The sound of Iron Maiden dying
n spite of what their first seven albums would imply, not even the mighty Iron Maiden are infallible, and actually weathered out the ’90s with very little of their musical worth or dignity intact. While Blaze Bayley is rightfully singled out as the worst thing about the Iron Maiden albums of this time period, don’t think that the two Bruce Dickinson fronted albums from the earlier half of the decade were much better. Far from it in fact; while I’m not too fond of this band’s 2nd Dickinson era albums, it’s also pretty obvious to me that a release like No Prayer for the Dying is a far less creative and (quite amazingly) a more musically stagnant and tired-sounding effort. It represents the band quickly losing creative steam and poorly integrating some outside influence to the proceedings as well. This is easily one of the weakest Maiden albums, as well their most annoying.
The music isn’t especially far removed from their ’80s albums, but the songs nevertheless lack the larger-than-life quality presented on the 5 albums that came before this one; it was a mood achieved through complex songwriting and intelligent riff construction built around the omnipresent guitar harmonies. This is a considerably more stripped back, rock-infused album, and while this regression alone doesn’t make it a write-off the depths the band have plumbed is truly stunning. There is a near-total lack of high quality, memorable and thought out riffs and harmonies, with the guitars mostly playing bland metallic hard rock fodder that lacks any of the energy, atmosphere and intelligence of their older works. It’s very run of the mill and forgettable music, okay while it’s on but out of one’s memory a short while after the album has finished. That’s not to say it’s all bad though, with competent soloing in spite of the loss of Adrian Smith and Steve Harris’ usual bass guitar wizardry, but these plus points alone don’t save the album.
To make matters worse, Bruce Dickinson puts forward one his most irritating vocal performances. While his voice retains its range he too has taken on board some hard rock influence, resulting in a gravelly inflection to his singing. This isn’t a problem on its own, but as a result of this he seemingly can’t hit a good clean note or put melody into his voice, instead simply shouting over the music with little restraint. The relatively banal music no longer accommodates for any gravitas or passion Bruce might have been able to put into his singing, and the music’s lack of intrigue also makes this a more vocally oriented effort, further exacerbating these issues.

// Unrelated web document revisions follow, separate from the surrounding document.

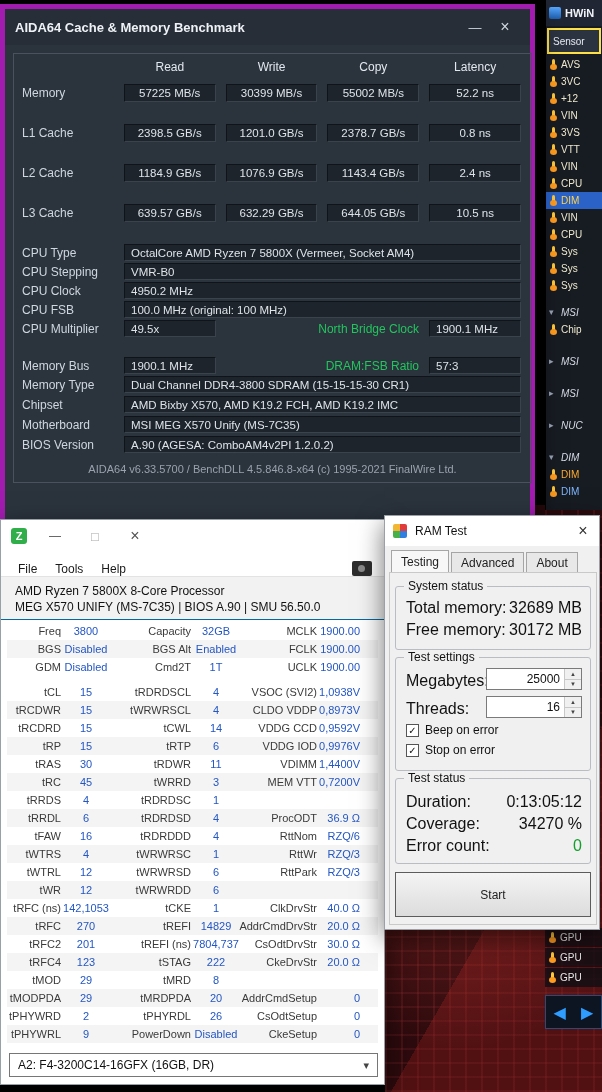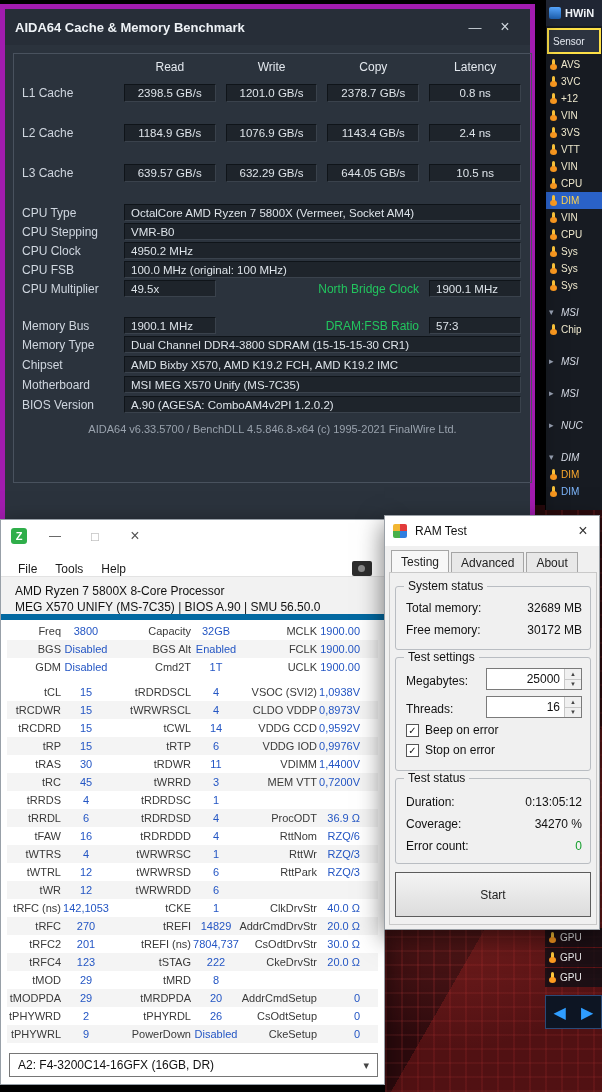--- a/index.html
+++ b/index.html
@@ -319,6 +319,13 @@
         </div>
       <div>
 
+          <div class="bench-row">
+            <span class="b-label">Memory</span>
+            <span class="b-cell">57225 MB/s</span>
+            <span class="b-cell">30399 MB/s</span>
+            <span class="b-cell">55002 MB/s</span>
+            <span class="b-cell">52.2 ns</span>
+          </div>
 
           <div class="bench-row">
             <span class="b-label">L1 Cache</span>

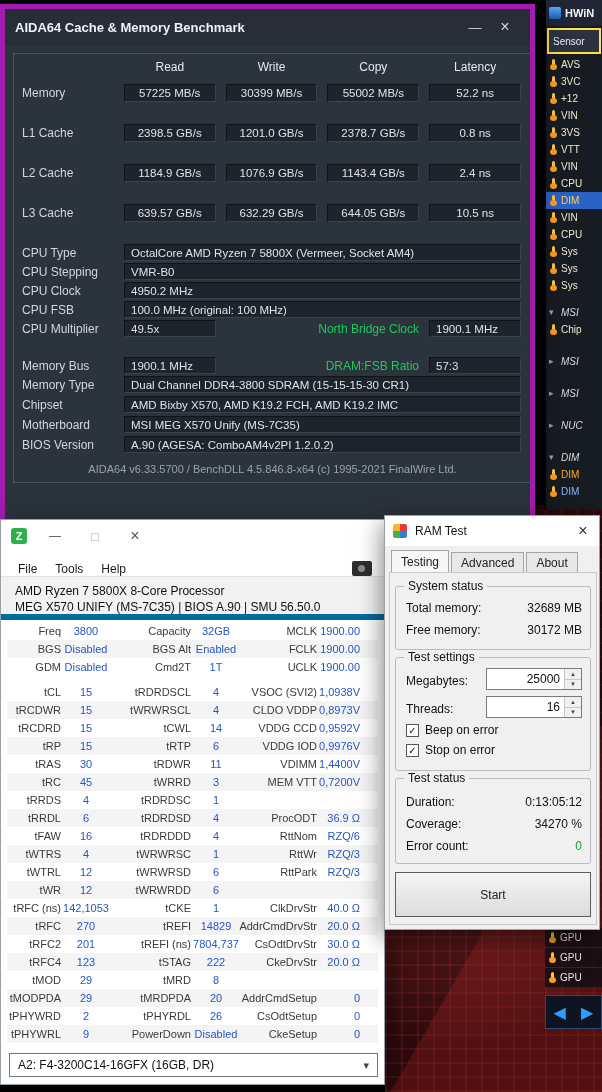--- a/index.html
+++ b/index.html
@@ -93,7 +93,7 @@
   .menu-item{font-size:12px;color:#1a1a1a;padding:0 9px}
   .shot-btn{margin-left:auto;width:20px;height:15px;background:#2d2d2d;border-radius:2px;position:relative;margin-right:4px}
   .shot-btn::after{content:"";position:absolute;left:6px;top:4px;width:7px;height:7px;border-radius:50%;background:#8a8a8a}
-  .zen-header{height:44px;background:#f2f2f2;border-top:1px solid #e3e3e3;border-bottom:6px solid #0369a1;
+  .zen-header{height:44px;background:#f2f2f2;border-top:1px solid #e3e3e3;border-bottom:1px solid #0369a1;
               padding:6px 0 0 14px;font-size:12px;color:#111;line-height:16px}
   .zen-table{padding:0 6px;margin-top:2px}
   .zt-main{margin-top:7px}

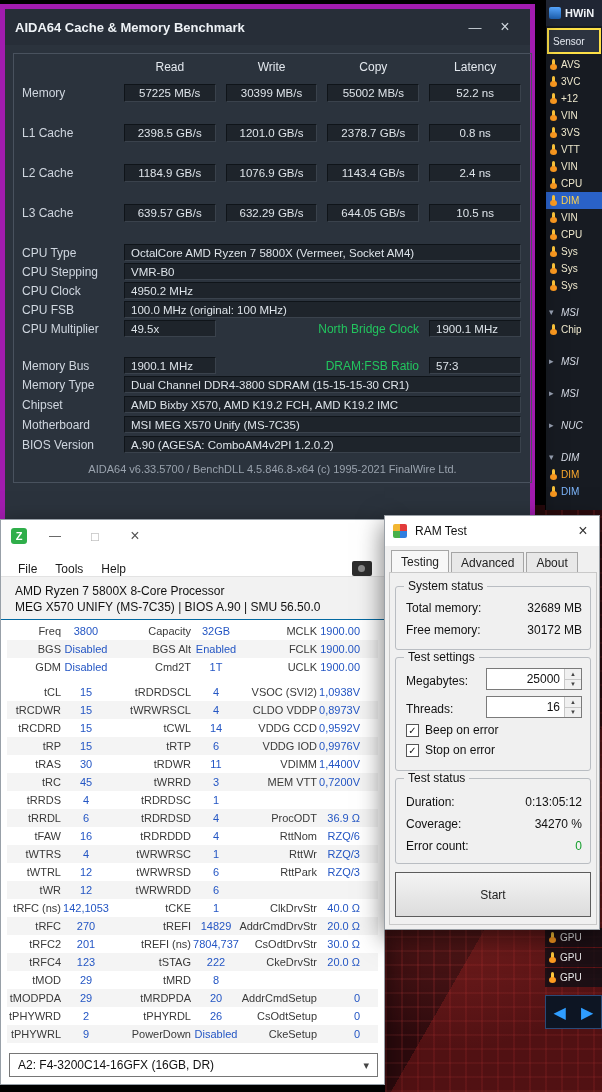--- a/index.html
+++ b/index.html
@@ -127,7 +127,7 @@
   .g-sys{top:70px;height:64px}
   .g-set{top:141px;height:114px}
   .g-stat{top:262px;height:86px}
-  .rt-line{position:absolute;left:10px;right:8px;display:flex;align-items:center;font-size:12px;height:18px}
+  .rt-line{position:absolute;left:10px;right:8px;display:flex;align-items:center;font-size:16px;height:18px}
   .rt-value{margin-left:auto}
   .err{color:#149e2c}
   .rt-spin{position:absolute;right:8px;width:96px;height:22px;border:1px solid #7a7a7a;background:#fff;display:flex;z-index:6}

However, in spite of the mediocrity of the instruments and the bad vocals in front of them the real killer here is the songwriting, which is both a very large step down from before and bad even when this album is viewed in its own microcosm. The songs are largely flat and unengaging; there’s very little in the way of intelligence or nuance in the structuring of a lot of these songs. They all have a tendency to repeat themselves a lot and not go anywhere. There is a clear lack of focus and development in the musical ideas used in each track, and despite the relatively short lengths of all of these tracks they tend to meander and ride off one idea like a strong intro (you need look no further than ‘Tailgunner’ for an example of this.) There’s very little depth to the compositions or any sort of atmosphere. Few winners emerge from this album as a result; just about everything is simply too dull and shallow – certainly the title track is a decent half-ballad and ‘Mother Russia’ lacks Bruce’s awful singing but everything else is either textbook rockametal or a song with promise that goes nowhere, aside from the hilariously bad ‘Holy Smoke’ which sounds like an overly simplified punkish commercial track gone very wrong.
The repetitious nature of the songs does mean a few hooks are catchy (there’s a good reason ‘Bring Your Daughter…’ is a live staple and it isn’t because you want to remember it) but this can be said of any piece of music, memorability derived from good craftsmanship is a far more meaningful indicator of quality. The lyrics on this album are very poor, especially considering the poetry and epic stories Iron Maiden had delivered in the past. The aforementioned pseudo-classic is one case, but the incoherent ramblings of ‘Tailgunner’ or the mindless tripe of ‘Holy Smoke’ will serve as equally apt examples of their failure on the lyrical front – in fact only the title track and ‘Mother Russia’ have decent lyrics. And as a final insult even the production is a step down, with the drums having a dry sound to them and everything else sounding decidedly lifeless and tired. Quite how a band that was a bastion of excellence that redefined metal could crash and burn like this remains something of a mystery. It’s a tragic album this; the downfall of a heavy metal legend. Do not seek this out unless you wish to be irritated or saddened.